:: To do ::
Below are records; how many of their lines contain "Aroazes"? Give the number and no other words.

(Revision comparison data)

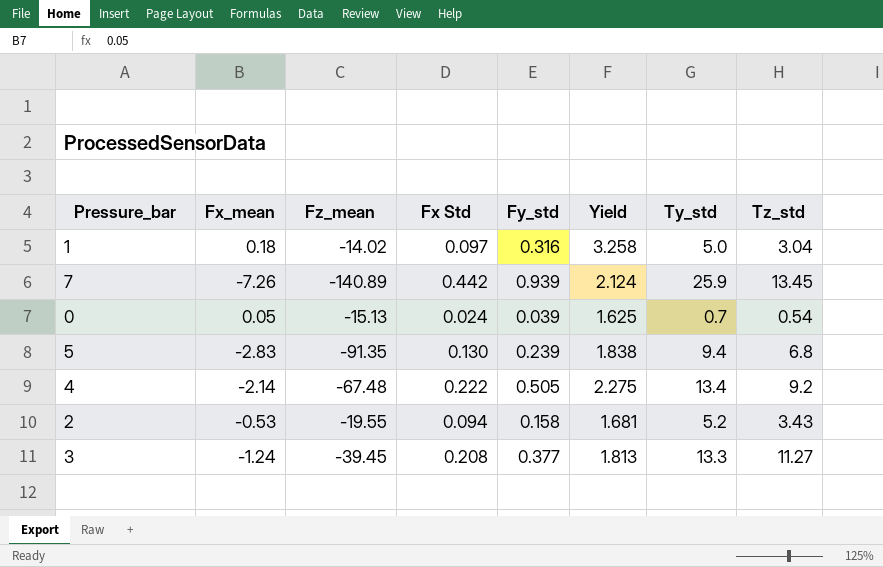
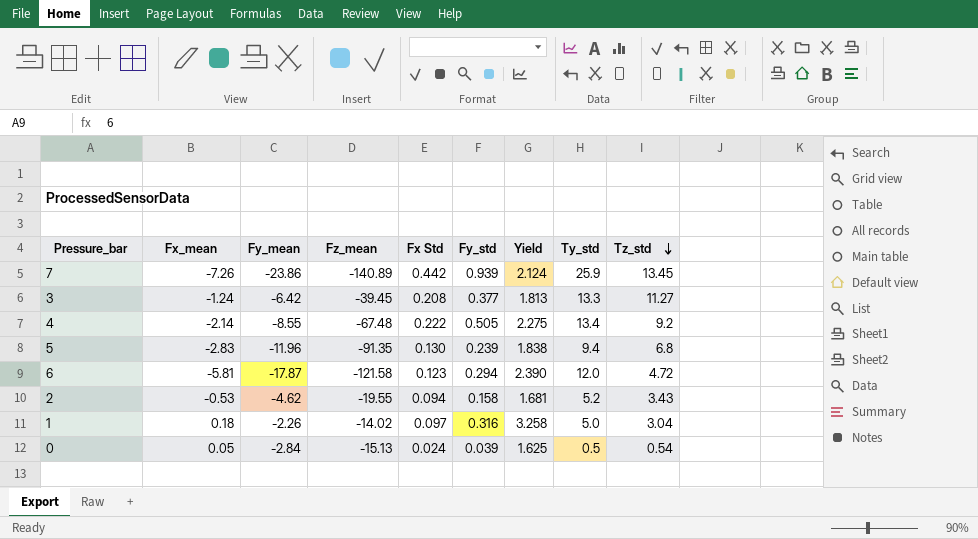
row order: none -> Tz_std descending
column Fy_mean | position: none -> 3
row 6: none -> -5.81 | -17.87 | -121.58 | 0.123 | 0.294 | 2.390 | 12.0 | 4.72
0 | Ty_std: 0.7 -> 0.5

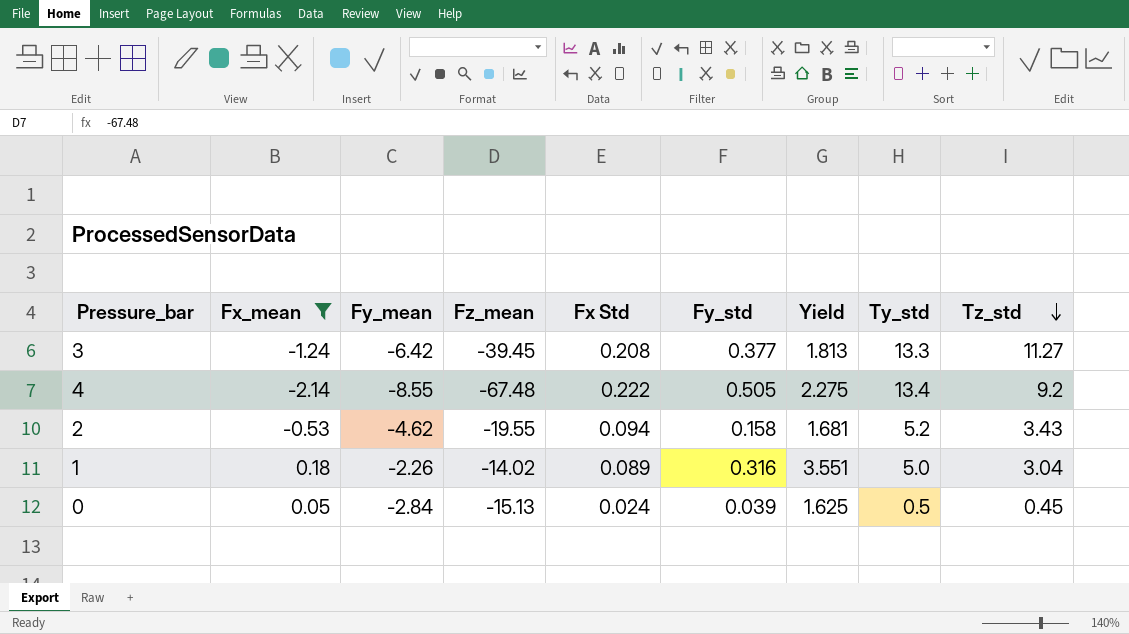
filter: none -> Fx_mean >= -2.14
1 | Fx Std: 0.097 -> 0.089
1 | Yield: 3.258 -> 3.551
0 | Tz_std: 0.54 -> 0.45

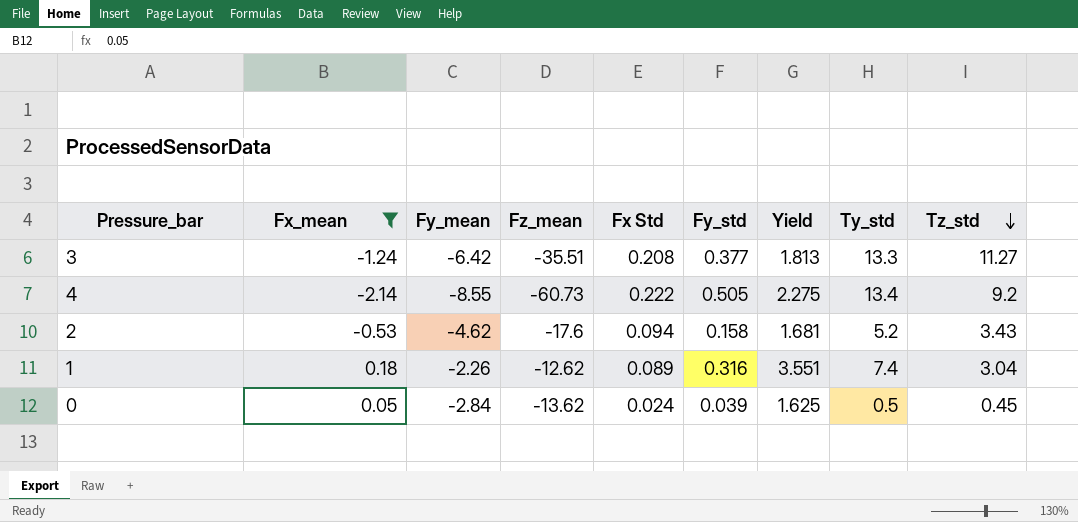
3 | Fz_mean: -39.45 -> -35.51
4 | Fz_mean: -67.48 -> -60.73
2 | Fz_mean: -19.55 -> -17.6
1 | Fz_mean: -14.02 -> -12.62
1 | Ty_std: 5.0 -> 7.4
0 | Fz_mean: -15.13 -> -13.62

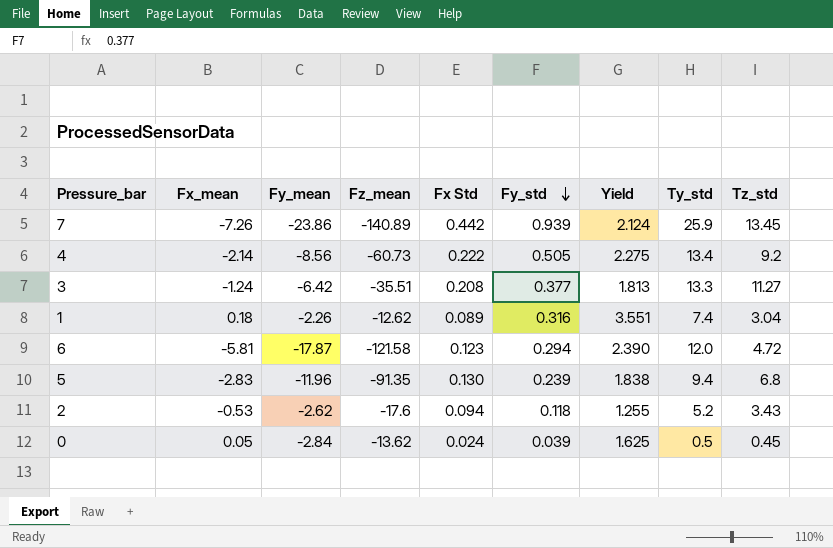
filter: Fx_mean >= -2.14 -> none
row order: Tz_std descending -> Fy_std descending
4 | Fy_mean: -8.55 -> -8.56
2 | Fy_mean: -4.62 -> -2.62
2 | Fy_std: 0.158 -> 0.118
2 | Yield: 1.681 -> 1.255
--
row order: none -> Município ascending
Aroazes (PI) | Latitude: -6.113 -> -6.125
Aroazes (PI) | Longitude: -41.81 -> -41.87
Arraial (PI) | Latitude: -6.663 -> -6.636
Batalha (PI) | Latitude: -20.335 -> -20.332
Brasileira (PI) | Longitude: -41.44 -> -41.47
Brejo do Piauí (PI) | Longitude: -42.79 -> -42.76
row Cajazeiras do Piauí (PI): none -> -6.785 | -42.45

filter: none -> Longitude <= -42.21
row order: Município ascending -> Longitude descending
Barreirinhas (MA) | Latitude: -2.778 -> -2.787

:: Answer ::
2